National Security Council spokesman John Kirby told reporters that the United States “cannot definitively say what happened at this point.”
British Prime Minister Rishi Sunak said the country’s military and intelligence agencies were investigating whether Russia blew up the dam, but that it was “too early” to say definitively.
UN Secretary-General Antonio Guterres called the attack “another devastating consequence of Russia’s invasion of Ukraine.”
“Today’s tragedy is another example of the terrible price of war on people,” he said.
But Russia said the dam was partially destroyed by “multiple strikes” from Ukrainian forces and urged the world to condemn Kiev’s “criminal actions”.
Kremlin spokesman Dmitry Peskov said the destruction was the result of “intentional sabotage on the Ukrainian side”.
The Soviet-era dam, built in the 1950s, sits on the Dnipro River, which provides cooling water for the Russian-occupied Zaporizhia nuclear power plant some 150 kilometers (90 miles) away.
Moscow and Kiev offered conflicting assessments of the facility’s safety.
The director of the plant installed in Russia, Yuriy Chernyshuk, said the water levels in the cooling pond had not changed and “at the moment, there is no security threat to the Zaporizhia nuclear power plant.”
Ukraine, then part of the Soviet Union, suffered the devastating Chernobyl nuclear disaster in 1986, and its authorities sounded the alarm about Kakhovka’s breach.
“The world once again finds itself on the brink of a nuclear catastrophe, because the Zaporizhia nuclear power plant has lost its source of cooling.

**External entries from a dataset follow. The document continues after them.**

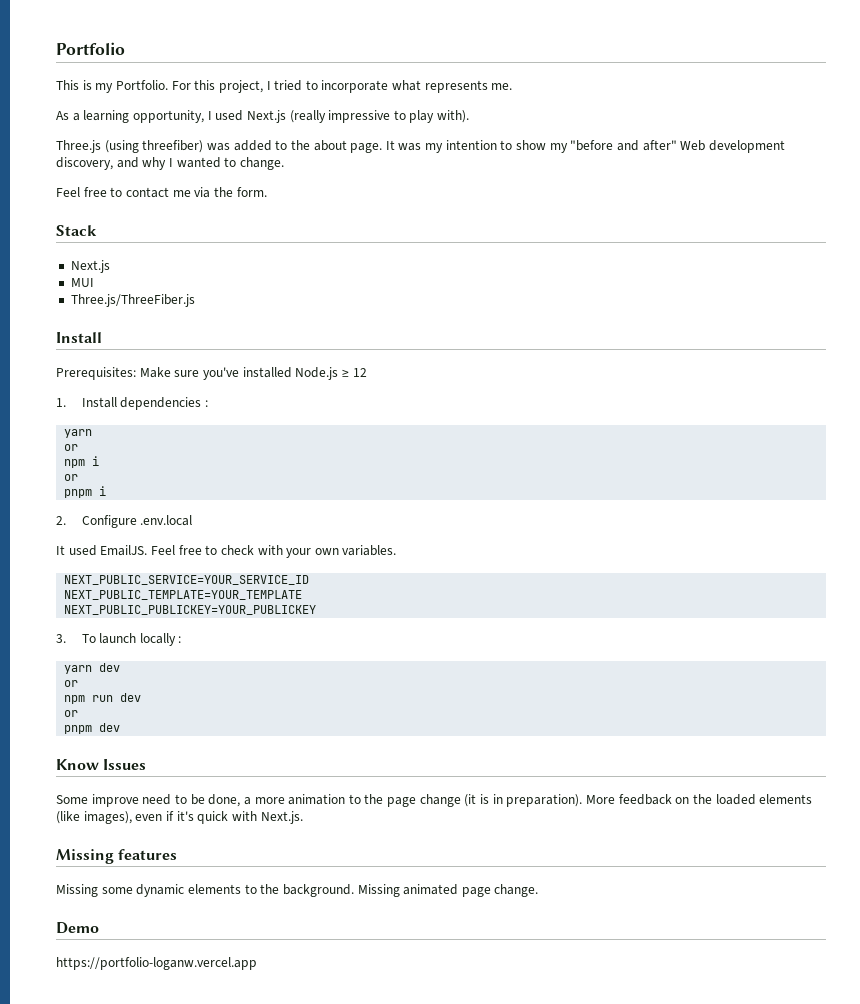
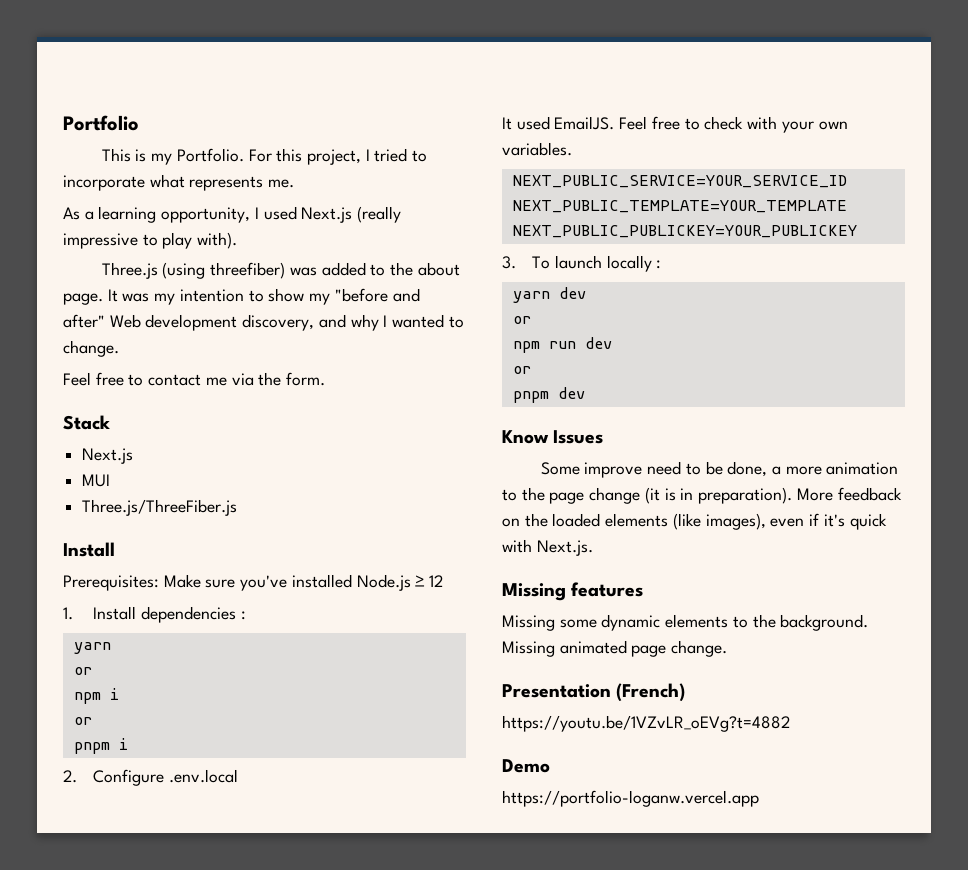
(539, 890) none -> [502,683,686,702] [502,715,790,732] // Presentation (French) // https://youtu.be/1VZvLR_oEVg?t=4882

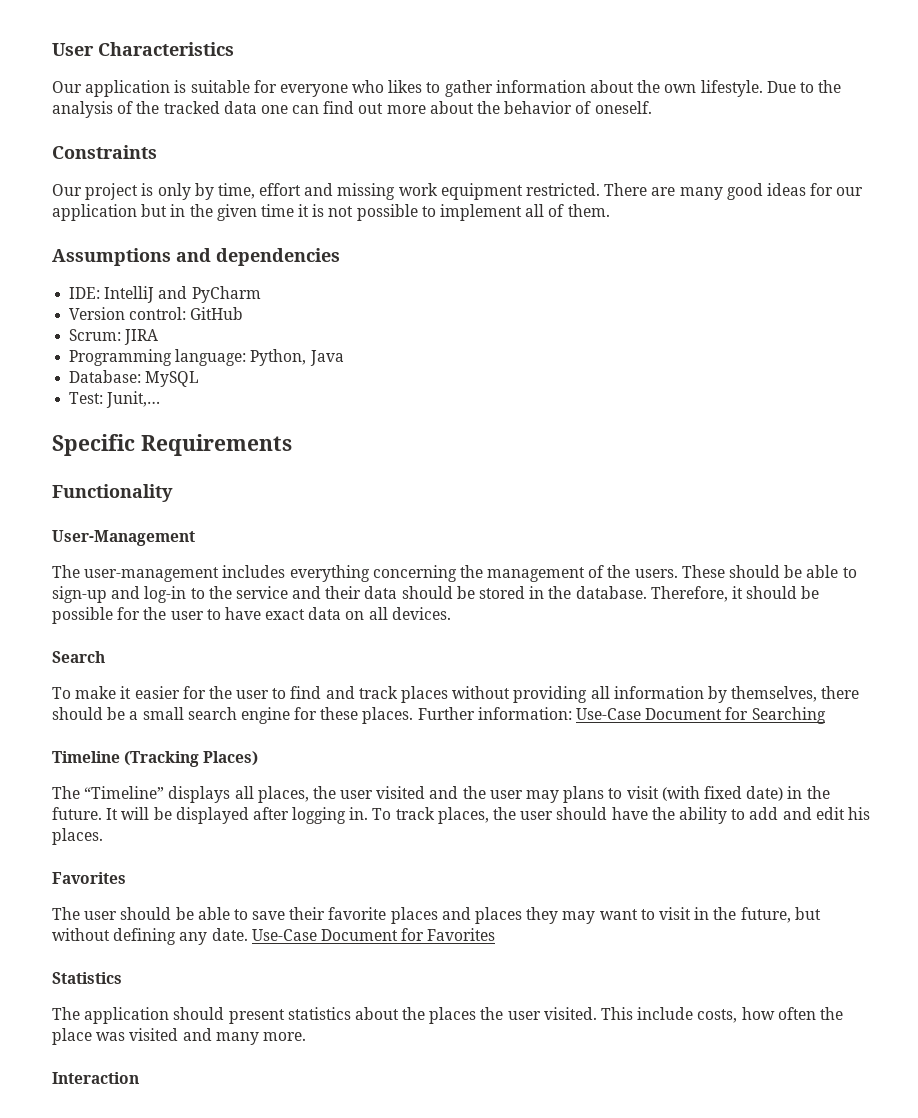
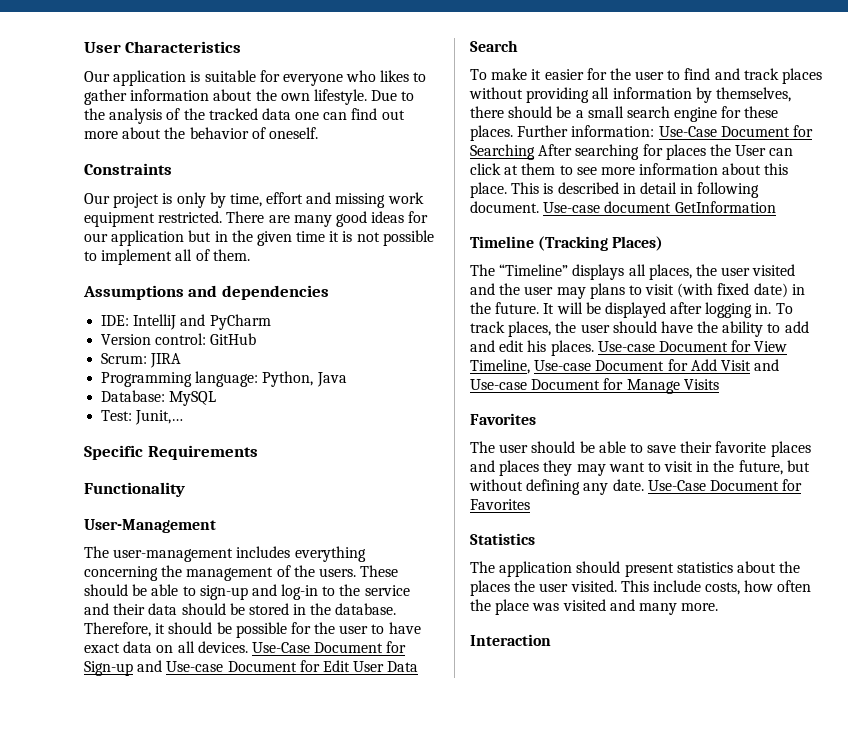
(451, 613) none -> [251,641,407,653] [84,660,419,676] Use-Case Document for Sign-up and Use-case Document for Edit User Data
(826, 715) none -> [538,144,794,160] [470,163,789,175] [470,182,760,198] [470,201,776,213] After searching for places the User can click at them to see more information about this place. This is described in detail in following document. Use-case document GetInformation
(103, 836) none -> [597,340,788,352] [470,359,780,374] [470,378,719,394] Use-case Document for View Timeline, Use-case Document for Add Visit and Use-case Document for Manage Visits

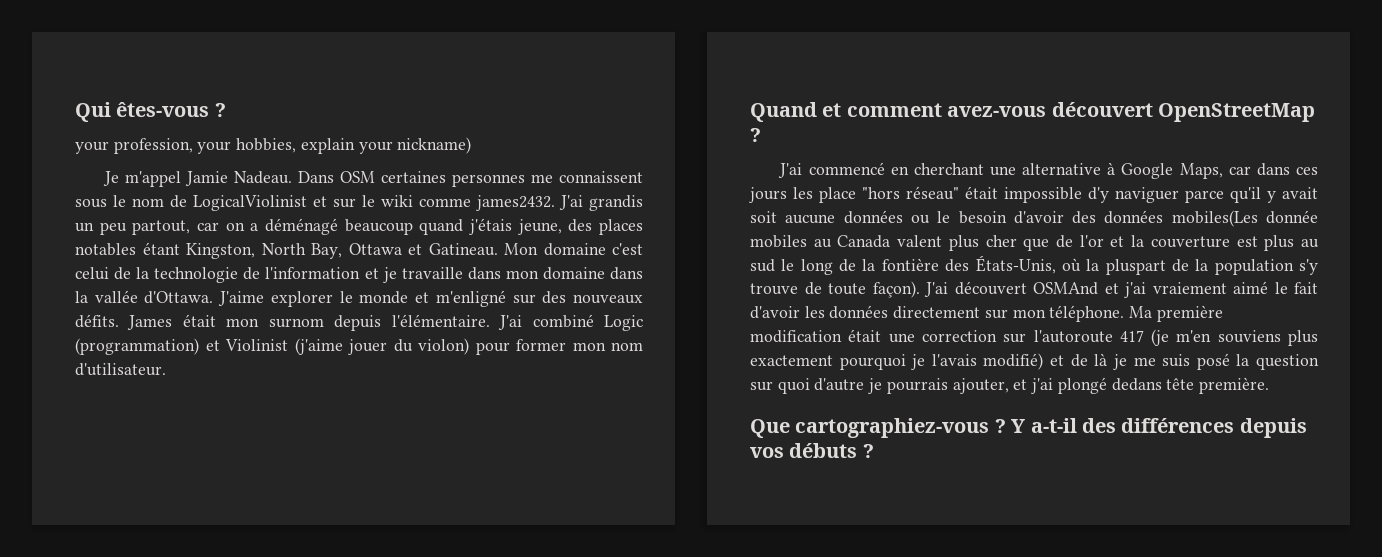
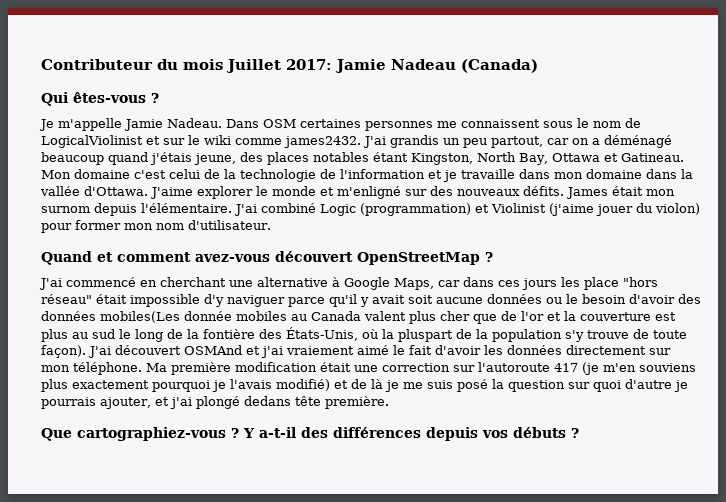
[75,102,226,122] [75,137,472,154] Qui êtes-vous ? // your profession, your hobbies, explain your nickname) -> [41,59,538,73] [41,92,159,106] Contributeur du mois Juillet 2017: Jamie Nadeau (Canada) // Qui êtes-vous ?
[125,171,182,187] m'appel -> [58,118,122,131] m'appelle

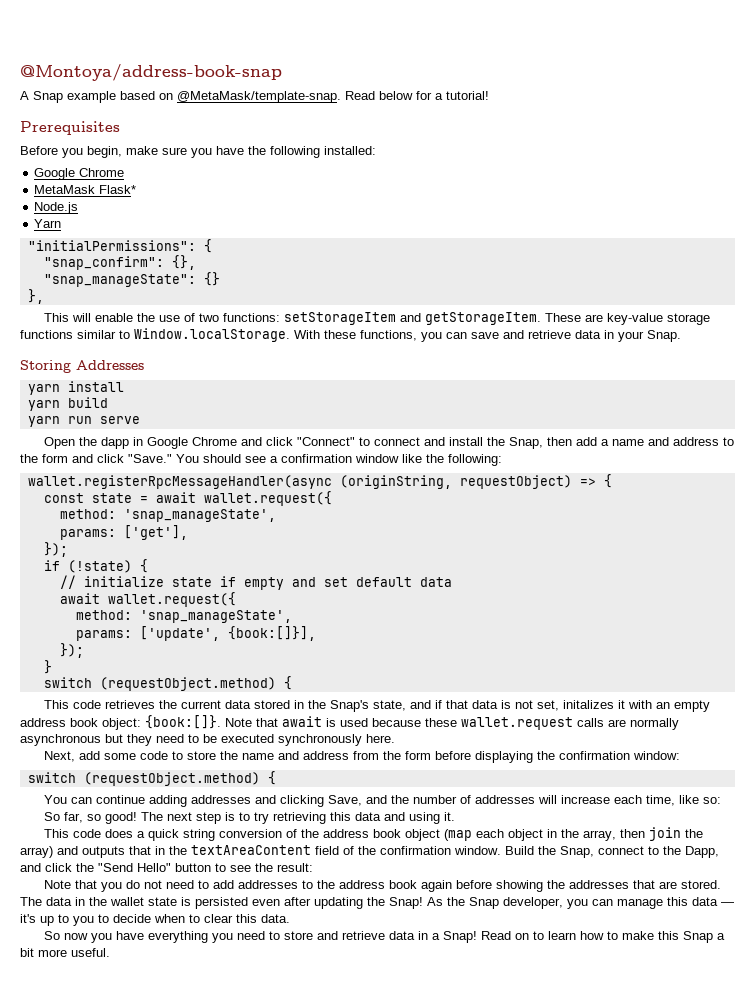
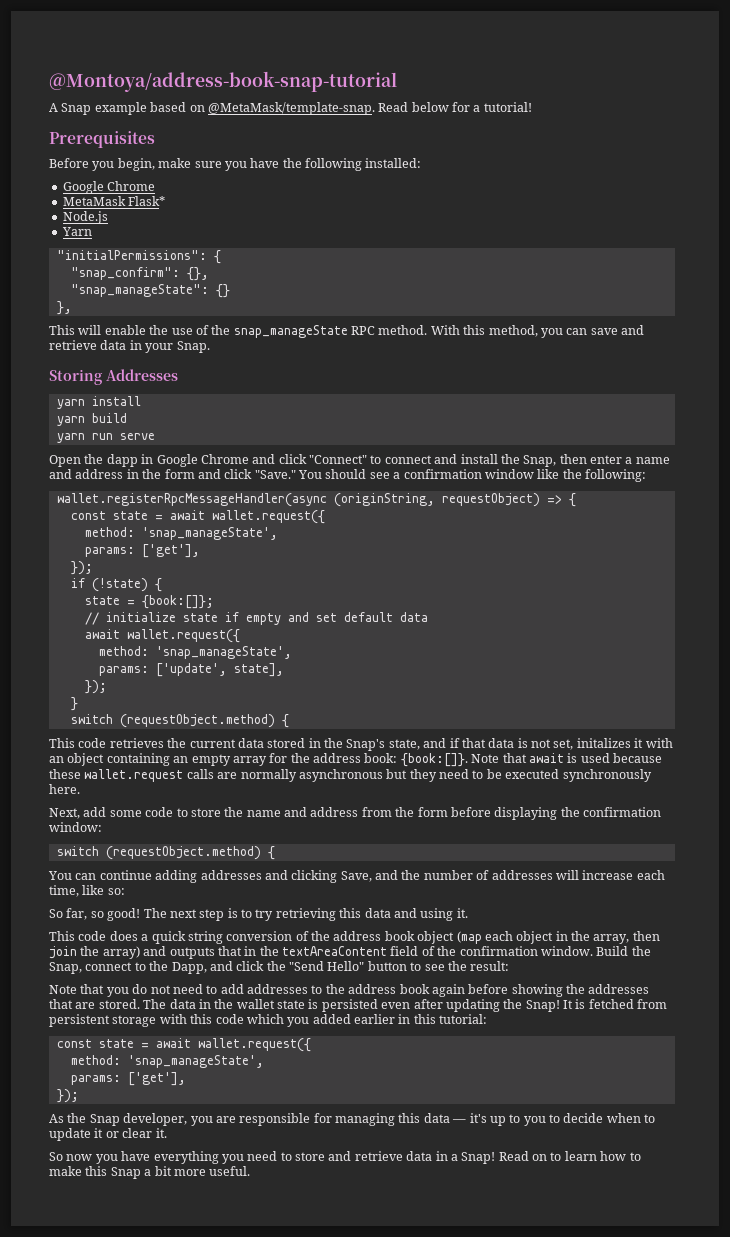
[20,64,282,81] @Montoya/address-book-snap -> [49,71,397,92] @Montoya/address-book-snap-tutorial
[198,312,710,325] [20,328,417,342] two functions: setStorageItem and getStorageItem. These are key-value storage functions similar to Window.localStorage. With these functions, -> [211,325,538,338] the snap_manageState RPC method. With this method,
[575,437,597,446] add -> [590,455,622,464] enter
[722,437,734,446] to -> [126,469,139,479] in
(148, 566) none -> [84,595,214,609] // state = {book:[]};
[227,626,316,641] {book:[]}], -> [233,663,284,677] state],
[673,700,710,712] [20,718,141,730] empty address book object: -> [67,753,398,766] object containing an empty array for the address book:
(423, 903) none -> [563,999,668,1009] [49,1014,488,1027] [56,1038,311,1052] [70,1055,264,1068] [70,1072,186,1086] [56,1089,79,1103] It is fetched from persistent storage with this code which you added earlier in this tutorial: // const state = await wallet.request({ // method: 'snap_manageState', // params: ['get'], // }); //
[592,899,663,909] can manage -> [215,1113,395,1126] are responsible for managing
[204,914,290,923] clear this data. -> [49,1128,167,1141] update it or clear it.

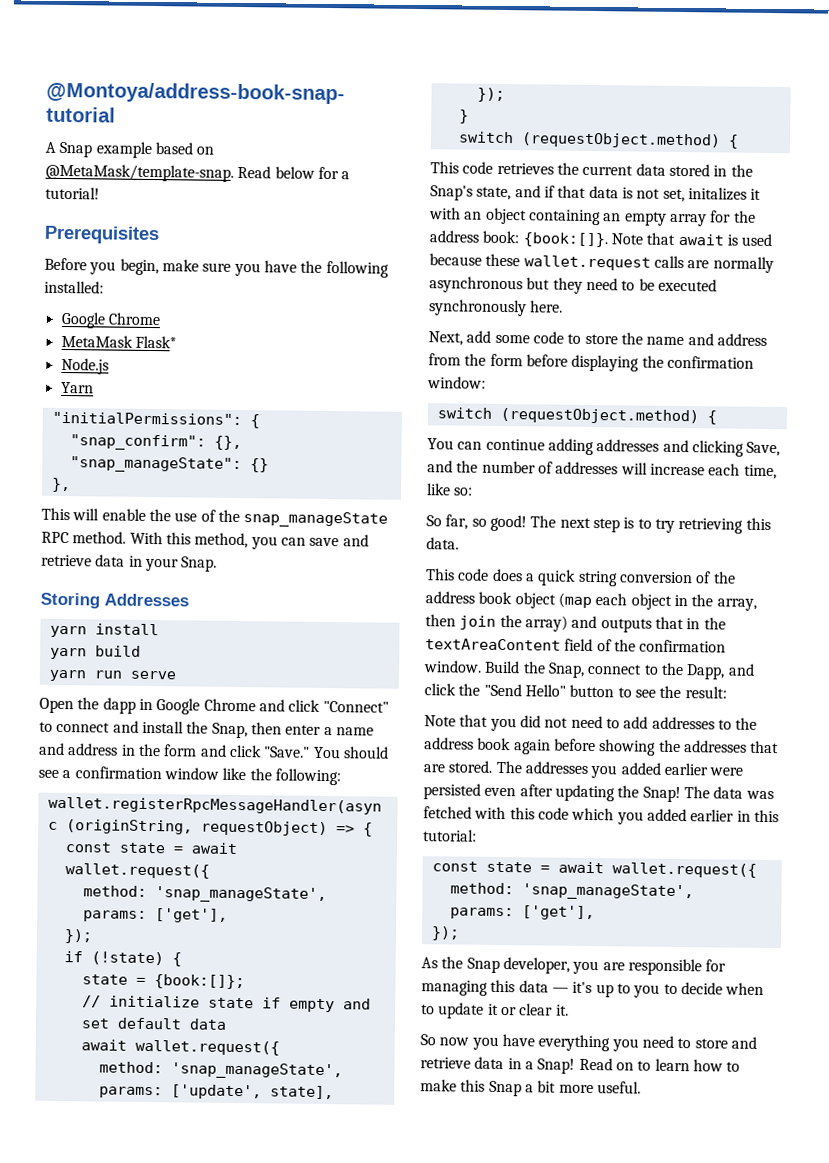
[364,908,468,921] data and using it. -> [426,537,459,550] data.
[132,984,148,994] do -> [519,715,541,728] did
[169,999,319,1009] data in the wallet state is -> [524,761,744,779] addresses you added earlier were
[563,999,668,1009] [49,1014,157,1027] It is fetched from persistent storage -> [683,786,774,800] [423,806,472,819] The data was fetched

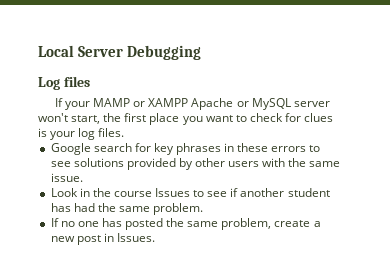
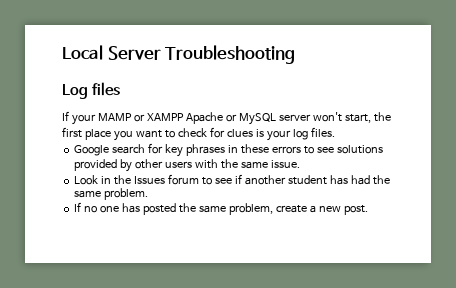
[127,45,202,60] Debugging -> [165,45,296,64] Troubleshooting
[113,188,191,197] course Issues -> [134,174,199,185] Issues forum
[76,233,155,245] post in Issues. -> [343,205,368,215] post.

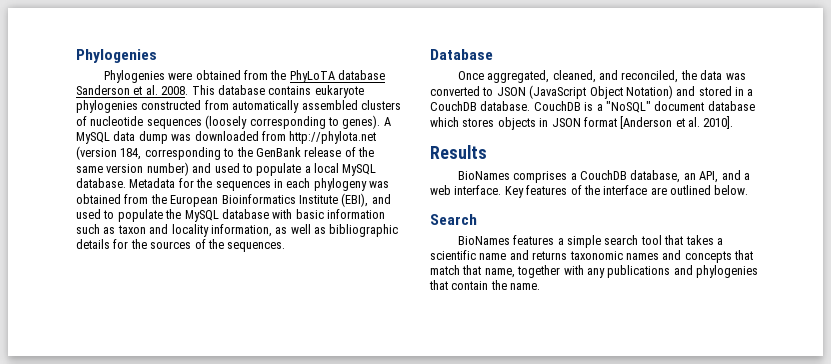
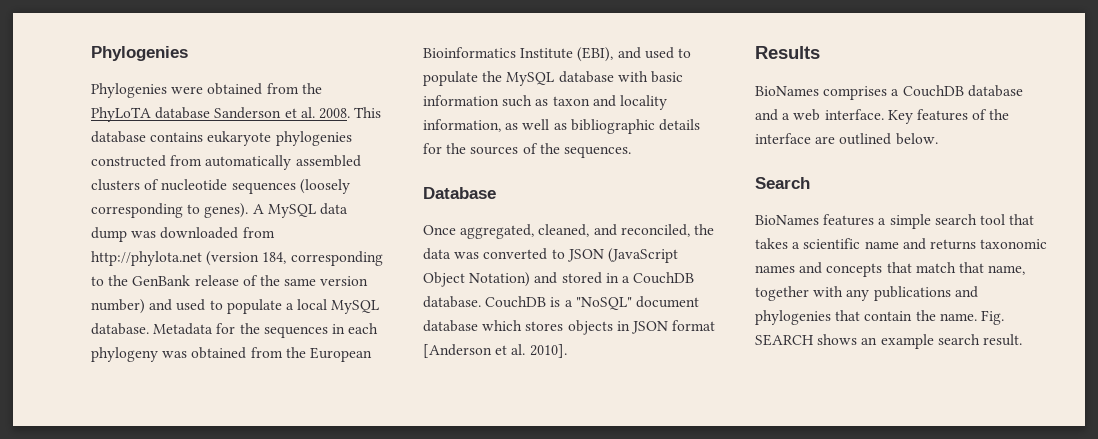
[630,170,719,183] database, an API, -> [967,85,1023,97] database
(541, 286) none -> [980,310,1004,325] [755,334,1022,349] Fig. SEARCH shows an example search result.

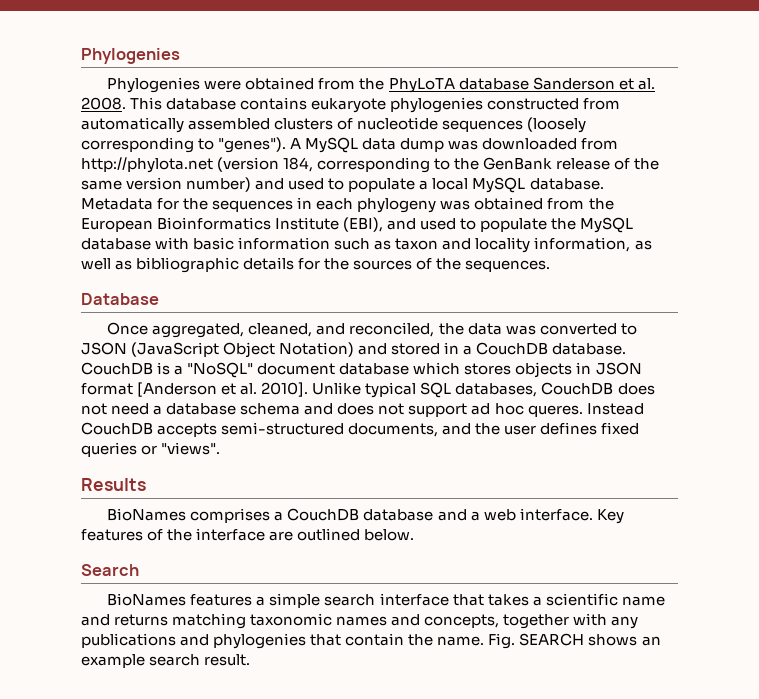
[204,203,249,218] genes). -> [218,137,287,153] "genes").
(567, 351) none -> [312,382,655,398] [81,403,644,417] [81,422,640,437] [81,442,221,457] Unlike typical SQL databases, CouchDB does not need a database schema and does not support ad hoc queres. Instead CouchDB accepts semi-structured documents, and the user defines fixed queries or "views".
[979,214,1005,225] tool -> [379,593,449,606] interface
(976, 244) none -> [172,613,247,629] matching
[826,262,1026,277] concepts that match that name, -> [424,614,500,628] concepts,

This danger is now rapidly increasing,” said Mykhailo Podolak, Zelensky’s aide.
Ukraine’s nuclear power company Energoatom said the water level in the Kakhovka reservoir was “declining rapidly, which is an additional threat” to the Zaporizhzhia plant.
The UN humanitarian agency said it was concerned about the “serious humanitarian impact on hundreds of thousands of people on both sides of the front line”.
“Flooding and fast-moving water can move mines and explosive ordnance to new areas previously assessed as safe, putting more people at risk.”